Altera_Forum · ‎04-18-2013

Since the M9K are synchronous it ought to be possible to add external logic to supress the write signal from one side.

It is also probable that only the bits that are written differently are undefined.

It may even be true that a 0 always wins (or v.v.) - but I suspect that memory blocks may contain inverted data.

We had some problems because SOPC silently ignored the request for 'old data' on 'read during write'. This was a 'Heisenbug' - a rebuild of the fpga with a minor change (anywhere) caused different board to fail.

Altera_Forum · ‎04-18-2013

But I am confused over one thing. Won't the software code using synchronisation mechanisms make sure that writes are not issued to the same physical address in the same clock cycle? If it is resolved at the software level itself , why should we bother trying to add hardware features to resolve it?

Altera_Forum · ‎04-18-2013

--- Quote Start ---

But I am confused over one thing. Won't the software / Operating system make sure that writes are not issued to the same physical address in the same clock cycle? If it is resolved at the software level itself , why should we bother trying to add hardware features to resolve it?

--- Quote End ---

Multiple-processors = Multiple-operating systems.

The operating systems on two completely disparate machines, eg., an x86 running Linux and a DSP running uCOS-II do not have any way to stop a simultaneous write to a location that they both have in their address map. The x86 host can post a write to the PCI bus at the same instant the DSP performs a write, and although the bus arbiters in a system will ensure there is no electrical conflict when writing to a device such as SRAM, the arbitration logic will not guarantee which order the writes occur.

Bottom line is you need an interlock between the operating systems on the processors and the interlock needs to be provided by the hardware.

Cheers,

Dave

Altera_Forum · ‎04-19-2013

I have two nios cpu that can access the same M9K memory.

One cpu accesses it as 'tightly coupled data memory', the other as an avalon slave (the original plan was to tightly couple it to both cpu, but being able to directly read it over the PCIe is very useful for debug and post mortums).

Most of the locations are only written by one of the cpus - but often read by the other.

I use a modification of Dekker's algorithm when two values have to be modified together (modified because one of the cpu can only do a try_lock() action).

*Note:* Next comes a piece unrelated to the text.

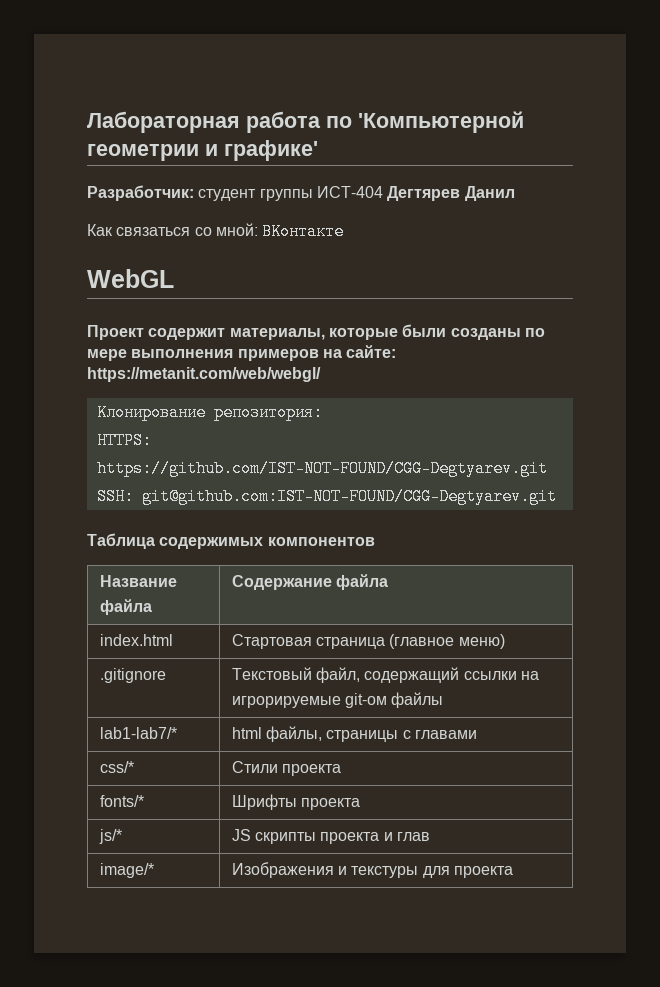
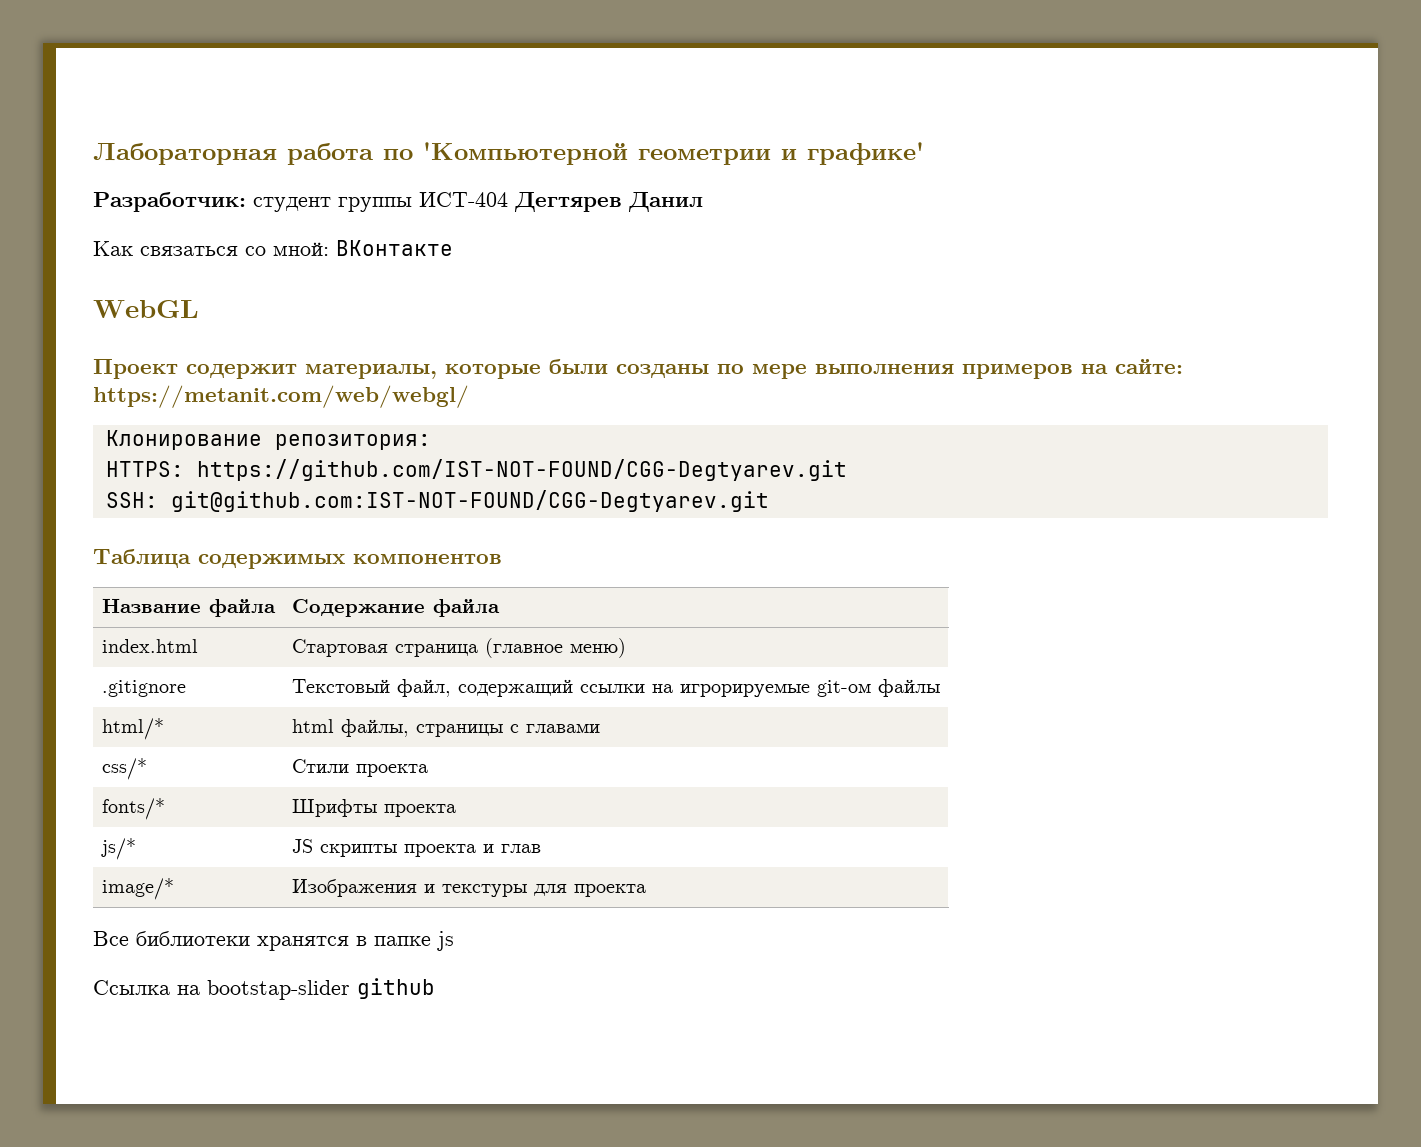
[99,727,177,739] lab1-lab7/* -> [101,718,164,740] html/*
(514, 872) none -> [93,931,454,951] [93,978,435,1000] // Все библиотеки хранятся в папке js // Cсылка на bootstap-slider github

But I know I have a lurking bug because there is one location which can potentially be written by both cpu - but neither does it very often at all. Fixing is difficult because I can't spin due to real-time constraints.

Altera_Forum · ‎04-19-2013

--- Quote Start ---

But I know I have a lurking bug because there is one location which can potentially be written by both cpu - but neither does it very often at all. Fixing is difficult because I can't spin due to real-time constraints.

--- Quote End ---

In your case (since you have one location, infrequently accessed), would it be simpler to avoid the simultaneous write issue altogether and use altera_avalon_mutex as a special case?

It is a little bit broader topic than the dual port undefined contents being discussed in this thread, but NIOS (Qsys fabric) is missing atomic exchange which would be useful in your case (and others).

It would be relatively minor to get a workable solution to that using a custom instruction and conduits to guarantee the "atomic" aspect. For example, LOCK/UNLOCK primitives to guard your mutex try_lock() code.

Not elegant, but kind of easy to implement.

Altera_Forum · ‎04-21-2013

I have a 4W/8R port memory built from dual port block rams as building blocks ( built using the techniques published by an author) . The code is written in verilog and in the test bench, I specify the 4 write address, 4 write data and the read address to check if I am getting the read data after correct number of clock cycles. Now to solve the issue of concurrent writes , I can just put a comparator circuit before the memory which will

1) compare the addresses being written in to the memory.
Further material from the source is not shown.